Jun. 15 2013 05:29 PM
Jill from San Francisco from San Francisco

Dear Radio Lab, like most of the writers on this site, I am a fan, a supporter, a cheerleader to others who may not yet know the extraordinary Radio Lab experience. I did not know about the comments above, or your own blog comments last year. However, since last year, when the story about Jonah Lehrer broke, I have been very concerned each time I heard another mention of and comment by Jonah Lehrer on a Radio Lab. If there were updates or verbal footnotes included at the top or bottom of each show, I missed those, too.

The reason I write today is the coverage of Lehrer's book deal, including Slate's investigative piece RE Adam Gopnik, and Joe Nocera's column in the Saturday NYTimes. You, Radio Lab, and I, a SF listener (a KQED and podcast listener) have a deal. You report interesting, fact-based science journalism, and I expend my time and attention (and support for public radio, to the level of my capacity).

Whether you choose the route of This American Life regarding the Mike Daisey debacle, or you announce you will never again rerun a segment featuring Jonah Lehrer, that is up to you.

But what I can tell you is that this whole business raises a crack of doubt. If allowed to continue, that crack will threaten my belief in your integrity and the worthiness of Radio Lab for my continuing attention.

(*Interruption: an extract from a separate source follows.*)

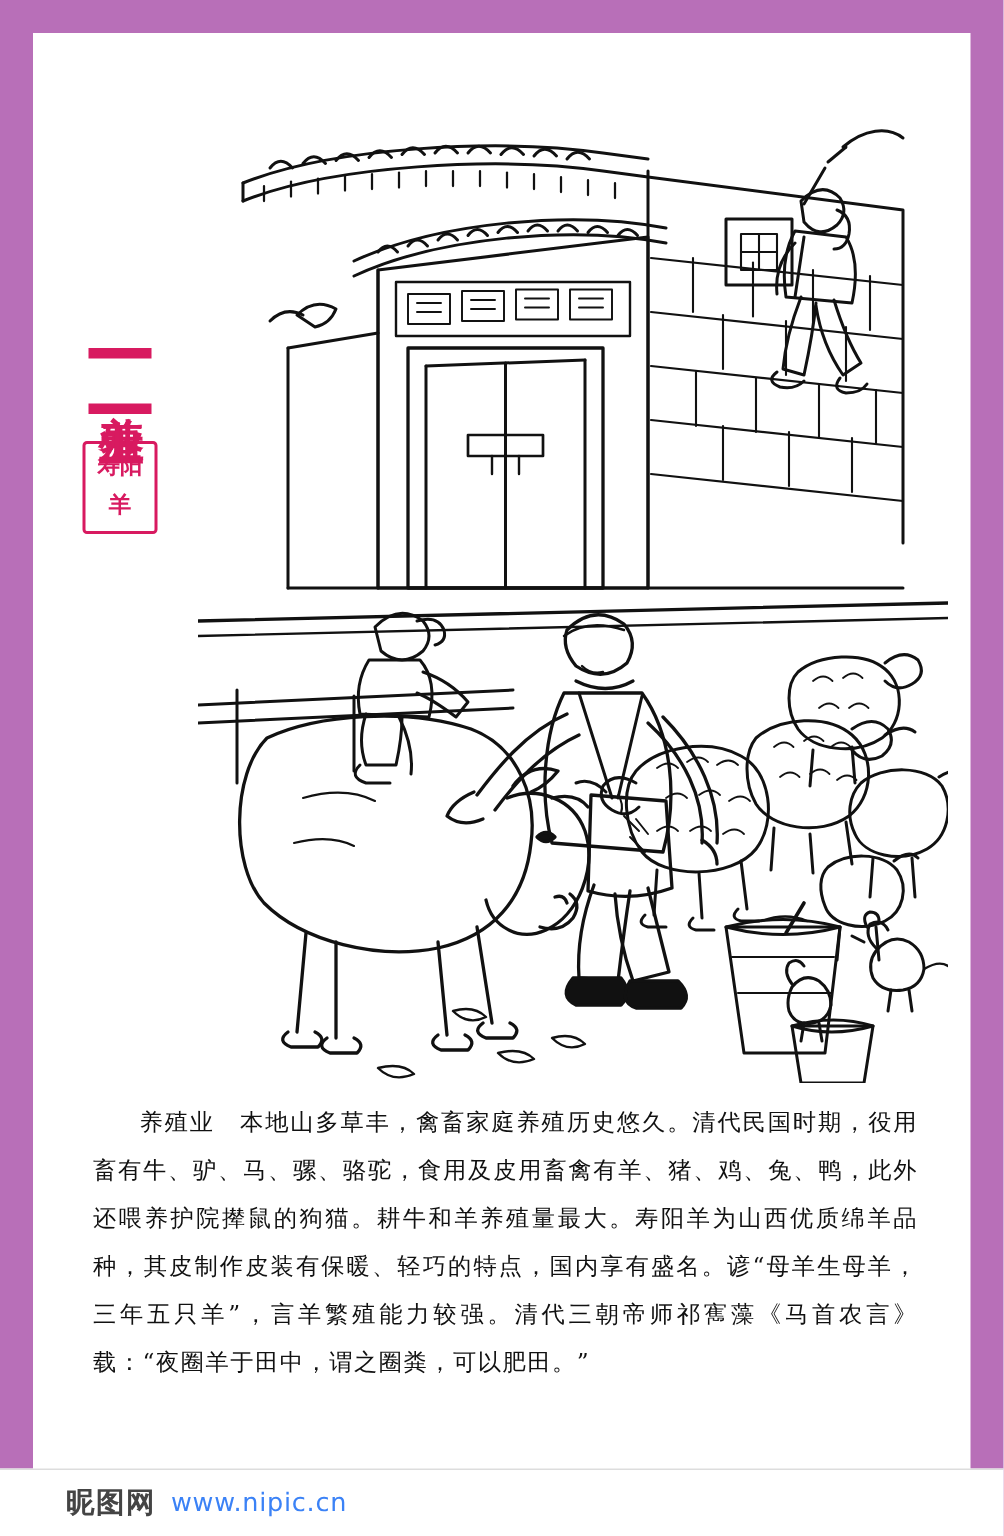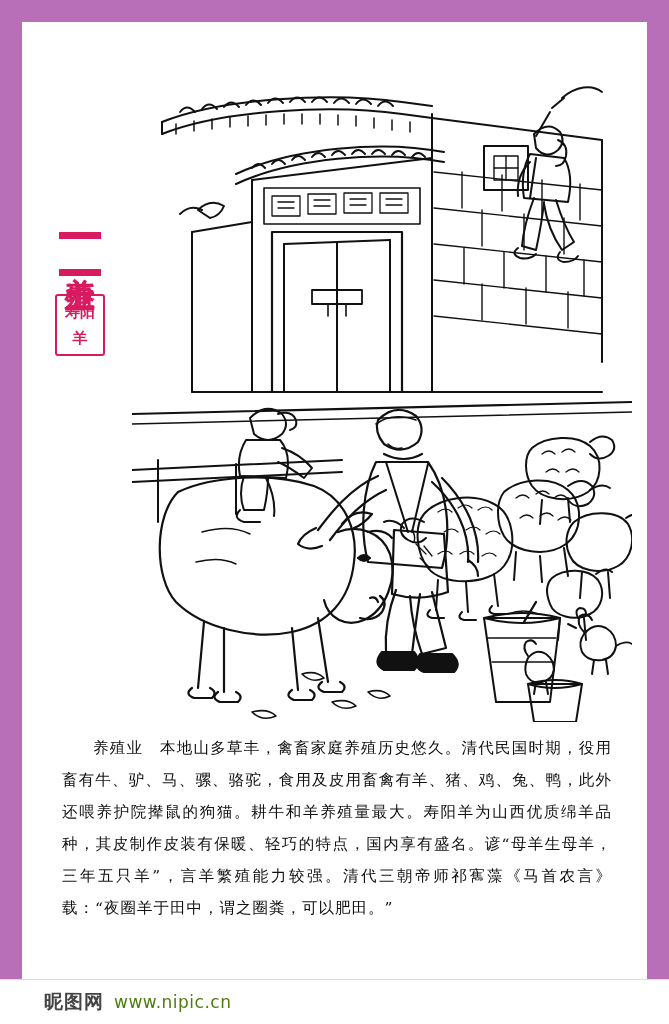"寿阳" .seal { font-family: Liberation Sans, sans-serif -> Liberation Mono, monospace }
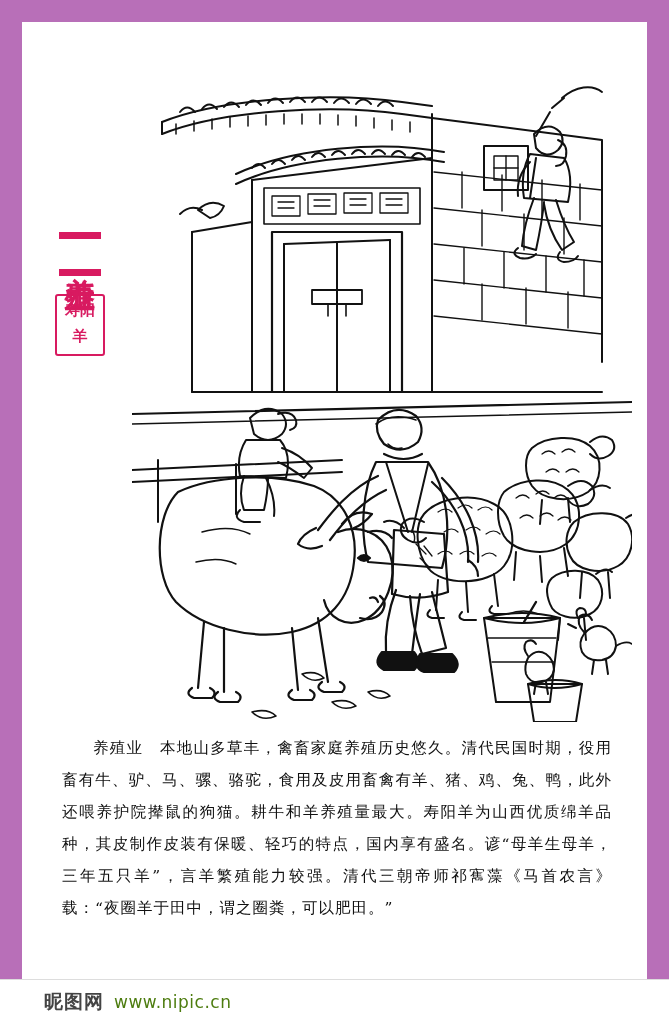"www.nipic.cn" .footer-url { color: #4d7c0f -> #3b82f6 }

If you are the honorable, trustworthy conveyers of what is true and newsworthy, you will figure this out. But, please, decide now, while I am still in the room. Otherwise, it will be up to me, to decide to stay or go.

Jill, from San Francisco

Jun. 09 2013 02:00 AM
Toni from Italy

Their is nothing tougher than being bamboozled by someone you care about. Perhaps that is why it was difficult for Jad to remain entirely transparent ( having his initial judgement clouded by both his disappointment and simultaneous instinct to protect the very friend that betrayed him). Hasn't this happened to all of Us?It certainly has happened to me. And though I still cannot bring myself to forgive her, I have pangs of guilt for my inability to forgive the friend who betrayed me inexplicably. I am not a scientist, couldn't even complete my Geology labs in college. However, I respect and admire scientists and urge those of you out there that can grasp math and science to also remember that humans, regardless of their titles or ethical responsibilities, are humans. We may have opposable thumbs, but we're we're animals. We make mistakes. All of us. Perhaps we should keep this in mind? Aren't we, after all, disappointed in the show's behavior in the same manner they were in Lehrer? It sucks when you realize the trusty friend you spend so much time with isn't perfect!

Apr. 17 2013 06:53 PM
D from NYC

I'm super confused by you guys, and if you don't explain yourselves I'll never really feel comfortable listening to you again. I'm a scientist, and we sometimes have NPR on in the lab, and sometimes we catch you guys. And then because I thought you were cool I started downloading your podcast. But after hearing about the controversy surrounding Mr. Lehrer, and, more recently, reading this absolutely disgusting post (http://www.radiolab.org/blogs/radiolab-blogland/2012/jun/22/jonah/), I don't even really feel comfortable listening to the narrations during your program--I feel almost queezy, and suspect you guys of being generally fraudulent, as, unfortunately, some people in science are. I was a journalist before I was a researcher, and maybe that informs the extent to which the post I referenced above really bothers me. I just really feel like you guys are tarnished until you can address this with a little more maturity and humility for the benefit of your listenership.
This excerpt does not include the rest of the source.